**Work instruction**
The expected result is a word-for-word copy of the entries, minus any pictures.

**Source material**

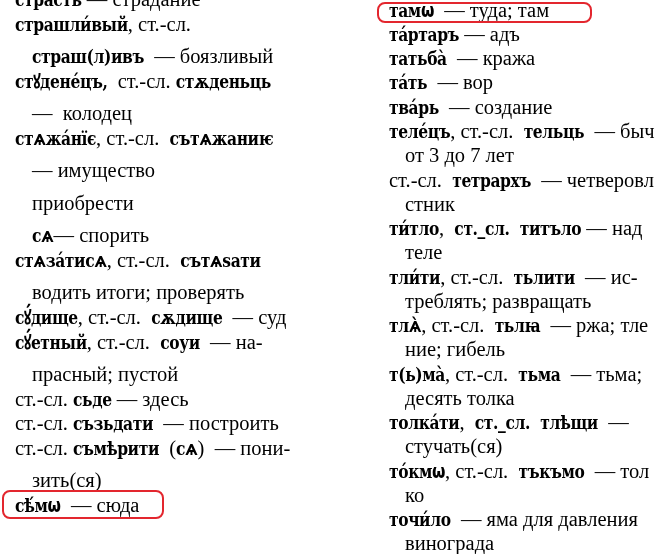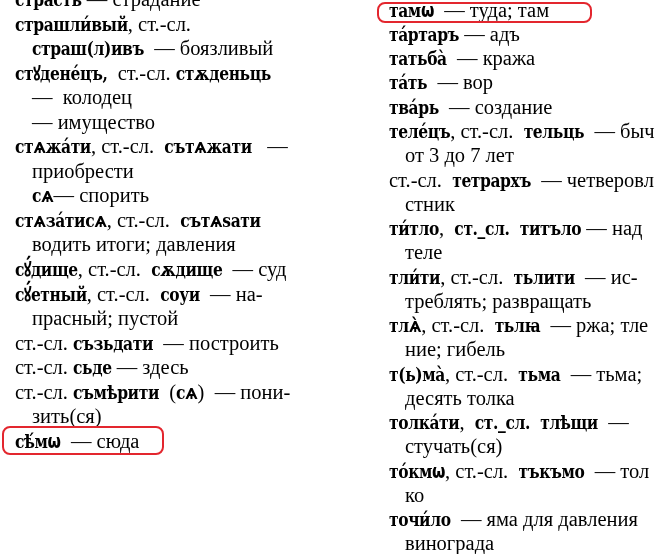--- a/index.html
+++ b/index.html
@@ -16,7 +16,7 @@
     }
     .col-left .line  { height:24.55px; line-height:24.55px; }
     .col-right .line { height:24.27px; line-height:24.27px; }
-    .col-left .line.cont  { padding-left:17px; }
+    .col-left .line.cont  { padding-left:17px;margin-top:8px; }
     .col-right .line.cont { padding-left:16px; }
     .cs {
       font-family:"DejaVu Serif", "DejaVu Sans", serif;

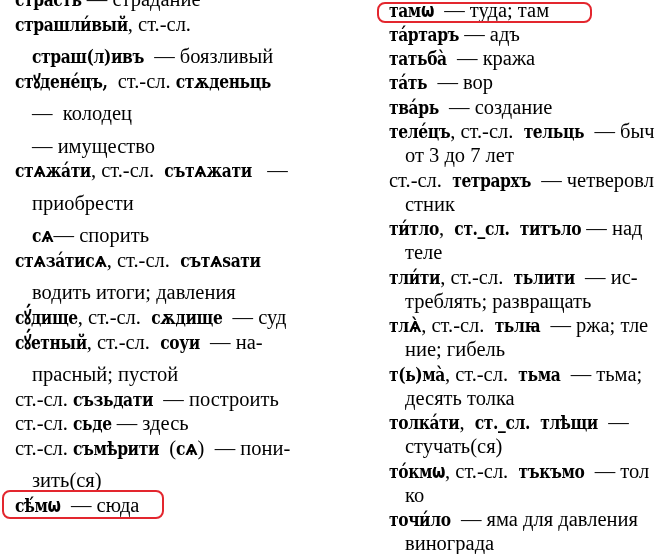--- a/index.html
+++ b/index.html
@@ -48,6 +48,7 @@
       <div class="line cont"><span class="cs">страш(л)ивъ</span><span class="ru">  — боязливый</span></div>
       <div class="line"><span class="cs">стꙋдене́цъ,</span><span class="ru">  ст.-сл. </span><span class="cs">стѫденьць</span></div>
       <div class="line cont"><span class="ru">—  колодец</span></div>
+      <div class="line"><span class="cs">стѧжа́нїє</span><span class="ru">, ст.-сл.  </span><span class="cs">сътѧжаниѥ</span></div>
       <div class="line cont"><span class="ru">— имущество</span></div>
       <div class="line"><span class="cs">стѧжа́ти</span><span class="ru">, ст.-сл.  </span><span class="cs">сътѧжати</span><span class="ru">   —</span></div>
       <div class="line cont"><span class="ru">приобрести</span></div>

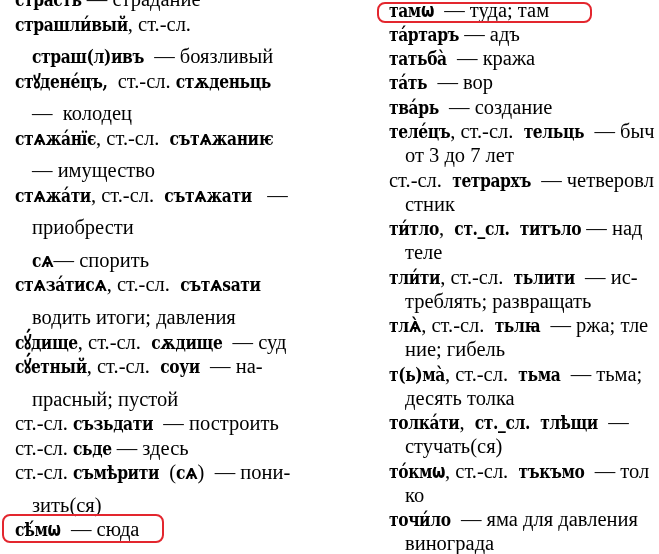--- a/index.html
+++ b/index.html
@@ -50,7 +50,6 @@
       <div class="line cont"><span class="ru">—  колодец</span></div>
       <div class="line"><span class="cs">стѧжа́нїє</span><span class="ru">, ст.-сл.  </span><span class="cs">сътѧжаниѥ</span></div>
       <div class="line cont"><span class="ru">— имущество</span></div>
-      <div class="line"><span class="cs">стѧжа́ти</span><span class="ru">, ст.-сл.  </span><span class="cs">сътѧжати</span><span class="ru">   —</span></div>
       <div class="line cont"><span class="ru">приобрести</span></div>
       <div class="line cont"><span class="cs">сѧ</span><span class="ru">— спорить</span></div>
       <div class="line"><span class="cs">стѧза́тисѧ</span><span class="ru">, ст.-сл.  </span><span class="cs">сътѧѕати</span></div>

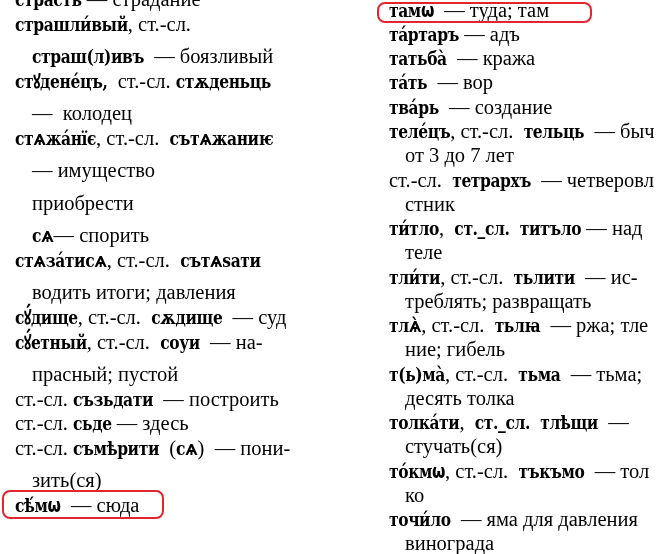--- a/index.html
+++ b/index.html
@@ -53,7 +53,7 @@
       <div class="line cont"><span class="ru">приобрести</span></div>
       <div class="line cont"><span class="cs">сѧ</span><span class="ru">— спорить</span></div>
       <div class="line"><span class="cs">стѧза́тисѧ</span><span class="ru">, ст.-сл.  </span><span class="cs">сътѧѕати</span></div>
-      <div class="line cont"><span class="ru">водить итоги; давления</span></div>
+      <div class="line cont"><span class="ru">водить итоги; проверять</span></div>
       <div class="line"><span class="cs">сꙋ́дище</span><span class="ru">, ст.-сл.  </span><span class="cs">сѫдище</span><span class="ru">  — суд</span></div>
       <div class="line"><span class="cs">сꙋ́етный</span><span class="ru">, ст.-сл.  </span><span class="cs">соуи</span><span class="ru">  — на-</span></div>
       <div class="line cont"><span class="ru">прасный; пустой</span></div>

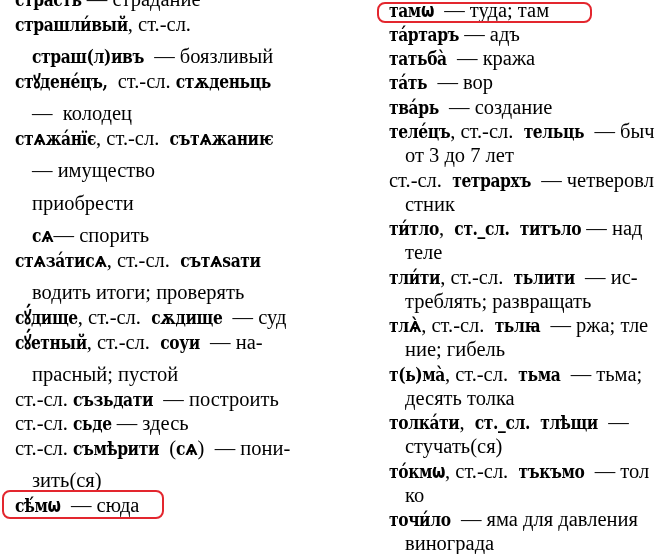--- a/index.html
+++ b/index.html
@@ -57,8 +57,8 @@
       <div class="line"><span class="cs">сꙋ́дище</span><span class="ru">, ст.-сл.  </span><span class="cs">сѫдище</span><span class="ru">  — суд</span></div>
       <div class="line"><span class="cs">сꙋ́етный</span><span class="ru">, ст.-сл.  </span><span class="cs">соуи</span><span class="ru">  — на-</span></div>
       <div class="line cont"><span class="ru">прасный; пустой</span></div>
+      <div class="line"><span class="ru">ст.-сл. </span><span class="cs">сьде</span><span class="ru"> — здесь</span></div>
       <div class="line"><span class="ru">ст.-сл. </span><span class="cs">съзьдати</span><span class="ru">  — построить</span></div>
-      <div class="line"><span class="ru">ст.-сл. </span><span class="cs">сьде</span><span class="ru"> — здесь</span></div>
       <div class="line"><span class="ru">ст.-сл. </span><span class="cs">съмѣрити</span><span class="ru">  (</span><span class="cs">сѧ</span><span class="ru">)  — пони-</span></div>
       <div class="line cont"><span class="ru">зить(ся)</span></div>
       <div class="line"><span class="cs">сѣ́мѡ</span><span class="ru">  — сюда</span><div class="hl" style="border-color: rgb(227, 38, 46);"></div></div>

**Answer to this task**
--- a/index.html
+++ b/index.html
@@ -16,7 +16,7 @@
     }
     .col-left .line  { height:24.55px; line-height:24.55px; }
     .col-right .line { height:24.27px; line-height:24.27px; }
-    .col-left .line.cont  { padding-left:17px; }
+    .col-left .line.cont  { padding-left:17px;margin-top:8px; }
     .col-right .line.cont { padding-left:16px; }
     .cs {
       font-family:"DejaVu Serif", "DejaVu Sans", serif;

--- a/index.html
+++ b/index.html
@@ -48,6 +48,7 @@
       <div class="line cont"><span class="cs">страш(л)ивъ</span><span class="ru">  — боязливый</span></div>
       <div class="line"><span class="cs">стꙋдене́цъ,</span><span class="ru">  ст.-сл. </span><span class="cs">стѫденьць</span></div>
       <div class="line cont"><span class="ru">—  колодец</span></div>
+      <div class="line"><span class="cs">стѧжа́нїє</span><span class="ru">, ст.-сл.  </span><span class="cs">сътѧжаниѥ</span></div>
       <div class="line cont"><span class="ru">— имущество</span></div>
       <div class="line"><span class="cs">стѧжа́ти</span><span class="ru">, ст.-сл.  </span><span class="cs">сътѧжати</span><span class="ru">   —</span></div>
       <div class="line cont"><span class="ru">приобрести</span></div>

--- a/index.html
+++ b/index.html
@@ -50,7 +50,6 @@
       <div class="line cont"><span class="ru">—  колодец</span></div>
       <div class="line"><span class="cs">стѧжа́нїє</span><span class="ru">, ст.-сл.  </span><span class="cs">сътѧжаниѥ</span></div>
       <div class="line cont"><span class="ru">— имущество</span></div>
-      <div class="line"><span class="cs">стѧжа́ти</span><span class="ru">, ст.-сл.  </span><span class="cs">сътѧжати</span><span class="ru">   —</span></div>
       <div class="line cont"><span class="ru">приобрести</span></div>
       <div class="line cont"><span class="cs">сѧ</span><span class="ru">— спорить</span></div>
       <div class="line"><span class="cs">стѧза́тисѧ</span><span class="ru">, ст.-сл.  </span><span class="cs">сътѧѕати</span></div>

--- a/index.html
+++ b/index.html
@@ -53,7 +53,7 @@
       <div class="line cont"><span class="ru">приобрести</span></div>
       <div class="line cont"><span class="cs">сѧ</span><span class="ru">— спорить</span></div>
       <div class="line"><span class="cs">стѧза́тисѧ</span><span class="ru">, ст.-сл.  </span><span class="cs">сътѧѕати</span></div>
-      <div class="line cont"><span class="ru">водить итоги; давления</span></div>
+      <div class="line cont"><span class="ru">водить итоги; проверять</span></div>
       <div class="line"><span class="cs">сꙋ́дище</span><span class="ru">, ст.-сл.  </span><span class="cs">сѫдище</span><span class="ru">  — суд</span></div>
       <div class="line"><span class="cs">сꙋ́етный</span><span class="ru">, ст.-сл.  </span><span class="cs">соуи</span><span class="ru">  — на-</span></div>
       <div class="line cont"><span class="ru">прасный; пустой</span></div>

--- a/index.html
+++ b/index.html
@@ -57,8 +57,8 @@
       <div class="line"><span class="cs">сꙋ́дище</span><span class="ru">, ст.-сл.  </span><span class="cs">сѫдище</span><span class="ru">  — суд</span></div>
       <div class="line"><span class="cs">сꙋ́етный</span><span class="ru">, ст.-сл.  </span><span class="cs">соуи</span><span class="ru">  — на-</span></div>
       <div class="line cont"><span class="ru">прасный; пустой</span></div>
+      <div class="line"><span class="ru">ст.-сл. </span><span class="cs">сьде</span><span class="ru"> — здесь</span></div>
       <div class="line"><span class="ru">ст.-сл. </span><span class="cs">съзьдати</span><span class="ru">  — построить</span></div>
-      <div class="line"><span class="ru">ст.-сл. </span><span class="cs">сьде</span><span class="ru"> — здесь</span></div>
       <div class="line"><span class="ru">ст.-сл. </span><span class="cs">съмѣрити</span><span class="ru">  (</span><span class="cs">сѧ</span><span class="ru">)  — пони-</span></div>
       <div class="line cont"><span class="ru">зить(ся)</span></div>
       <div class="line"><span class="cs">сѣ́мѡ</span><span class="ru">  — сюда</span><div class="hl" style="border-color: rgb(227, 38, 46);"></div></div>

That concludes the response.